- Activity:
Please set down, unchanged, each line from the one with "[264,640,296,651] alors -> (534, 546) none" to the final line of the data below, both included. Drop the pictures.

- Input material:
:::
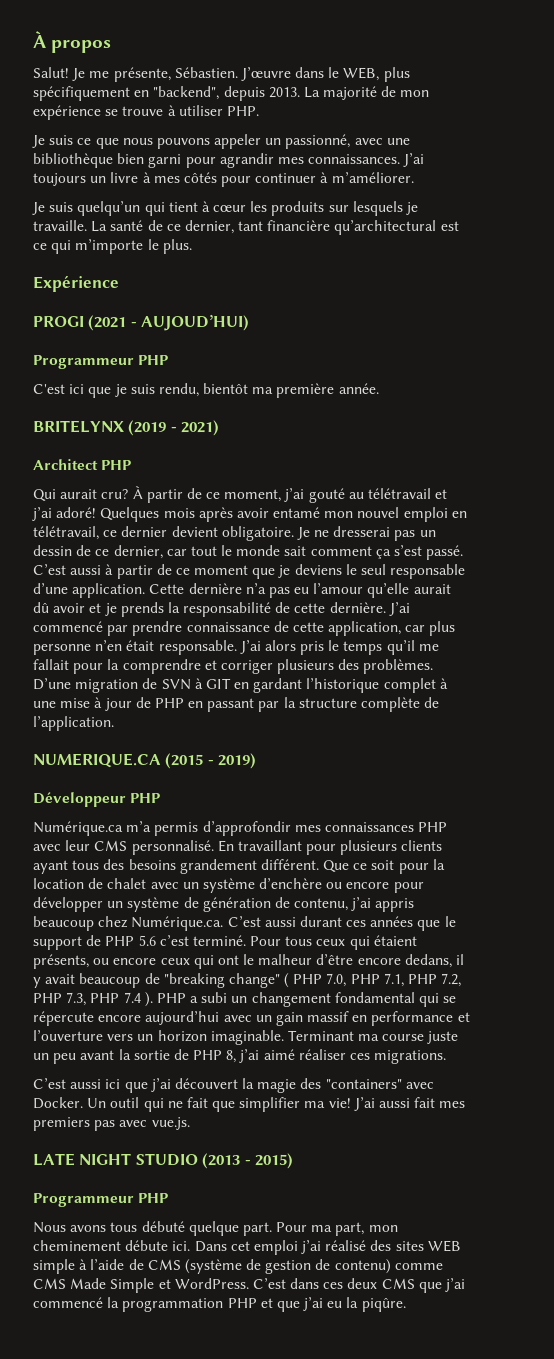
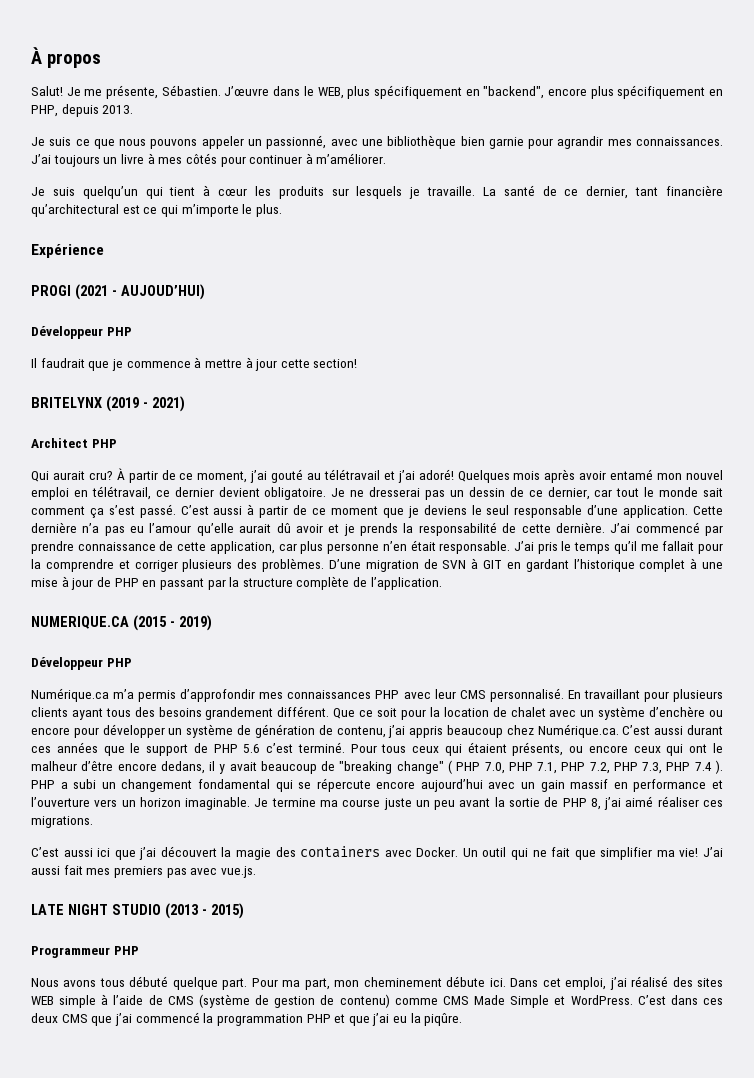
[223,86,430,101] [33,105,259,120] depuis 2013. La majorité de mon expérience se trouve à utiliser PHP. -> [547,85,723,99] [31,104,134,117] encore plus spécifiquement en PHP, depuis 2013.
[148,154,182,168] garni -> [488,137,524,149] garnie
[33,355,169,369] [33,383,379,398] Programmeur PHP // C'est ici que je suis rendu, bientôt ma première année. -> [31,326,132,339] [31,357,358,371] Développeur PHP // Il faudrait que je commence à mettre à jour cette section!
[264,640,296,651] alors -> (534, 546) none
[287,1030,354,1041] Terminant -> [254,798,316,807] Je termine
[325,1079,402,1089] "containers" -> [300,846,381,858] containers
[253,1240,298,1255] emploi -> [565,977,607,990] emploi,

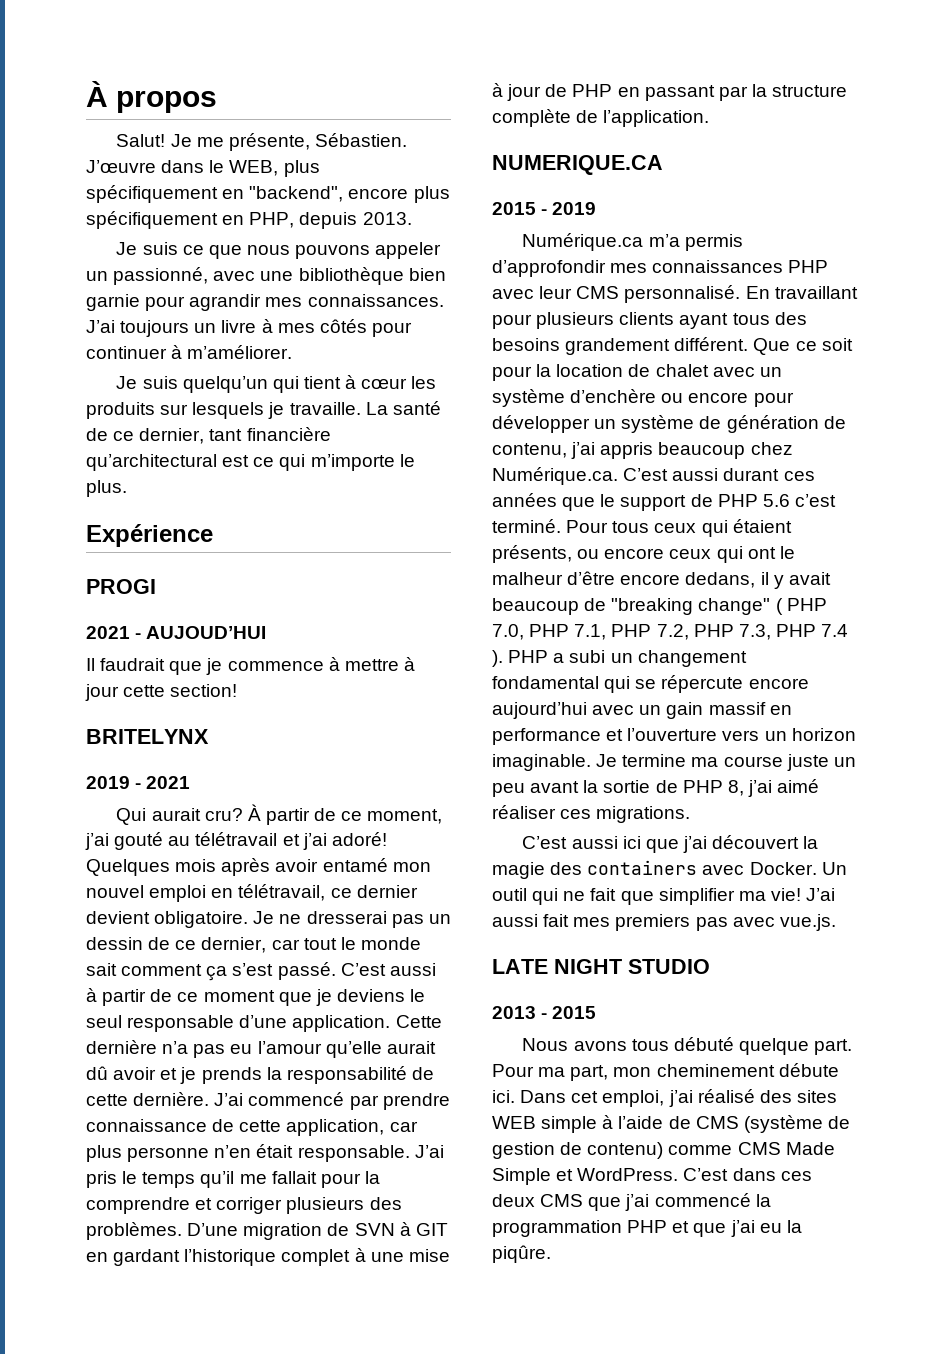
[74,284,205,300] [31,326,132,339] (2021 - AUJOUD’HUI) // Développeur PHP -> [86,626,267,639] // 2021 - AUJOUD’HUI
[105,396,185,412] [31,438,117,448] (2019 - 2021) // Architect PHP -> [86,776,191,789] // 2019 - 2021
[132,615,212,631] [31,657,132,670] (2015 - 2019) // Développeur PHP -> [492,202,597,215] // 2015 - 2019
[164,903,244,919] [31,946,139,958] (2013 - 2015) // Programmeur PHP -> [492,1006,597,1019] // 2013 - 2015

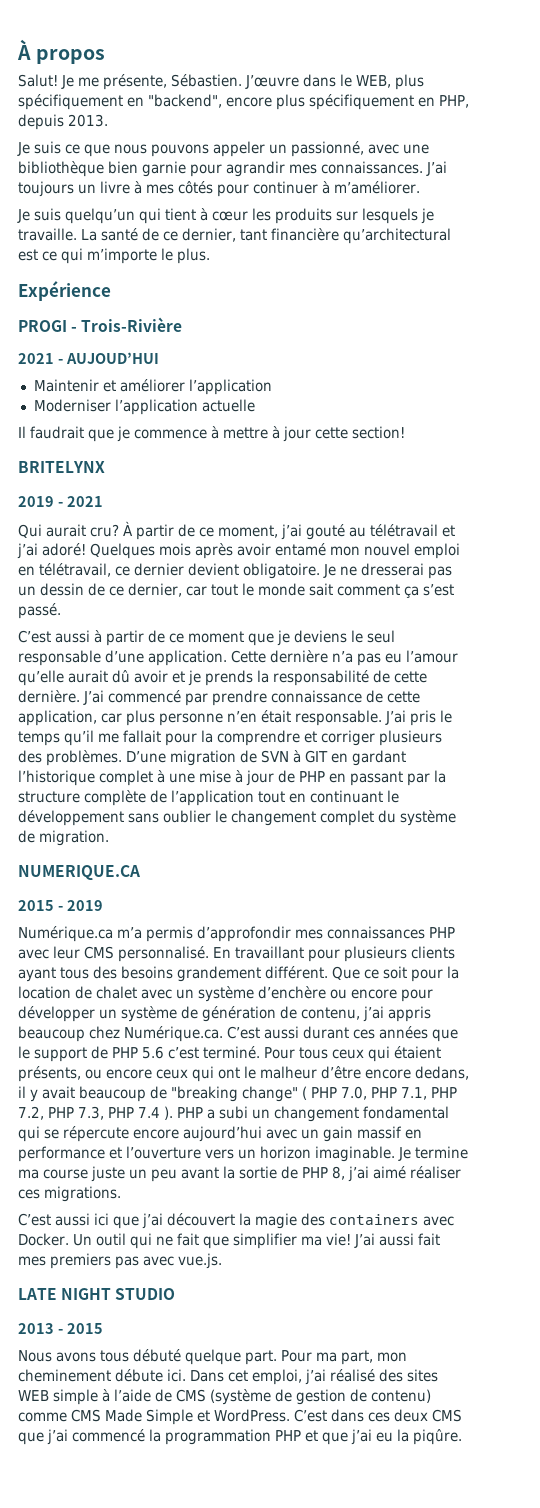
(156, 586) none -> [71,317,183,332] - Trois-Rivière
(267, 632) none -> [33,379,272,395] [33,399,255,415] // Maintenir et améliorer l’application // Moderniser l’application actuelle
(336, 971) none -> (61, 611) //
[603,110,710,127] l’application. -> [171,790,399,806] [18,810,456,826] [18,830,109,846] l’application tout en continuant le développement sans oublier le changement complet du système de migration.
:::
- Result of the exercise:
[264,640,296,651] alors -> (534, 546) none
[287,1030,354,1041] Terminant -> [254,798,316,807] Je termine
[325,1079,402,1089] "containers" -> [300,846,381,858] containers
[253,1240,298,1255] emploi -> [565,977,607,990] emploi,

[74,284,205,300] [31,326,132,339] (2021 - AUJOUD’HUI) // Développeur PHP -> [86,626,267,639] // 2021 - AUJOUD’HUI
[105,396,185,412] [31,438,117,448] (2019 - 2021) // Architect PHP -> [86,776,191,789] // 2019 - 2021
[132,615,212,631] [31,657,132,670] (2015 - 2019) // Développeur PHP -> [492,202,597,215] // 2015 - 2019
[164,903,244,919] [31,946,139,958] (2013 - 2015) // Programmeur PHP -> [492,1006,597,1019] // 2013 - 2015

(156, 586) none -> [71,317,183,332] - Trois-Rivière
(267, 632) none -> [33,379,272,395] [33,399,255,415] // Maintenir et améliorer l’application // Moderniser l’application actuelle
(336, 971) none -> (61, 611) //
[603,110,710,127] l’application. -> [171,790,399,806] [18,810,456,826] [18,830,109,846] l’application tout en continuant le développement sans oublier le changement complet du système de migration.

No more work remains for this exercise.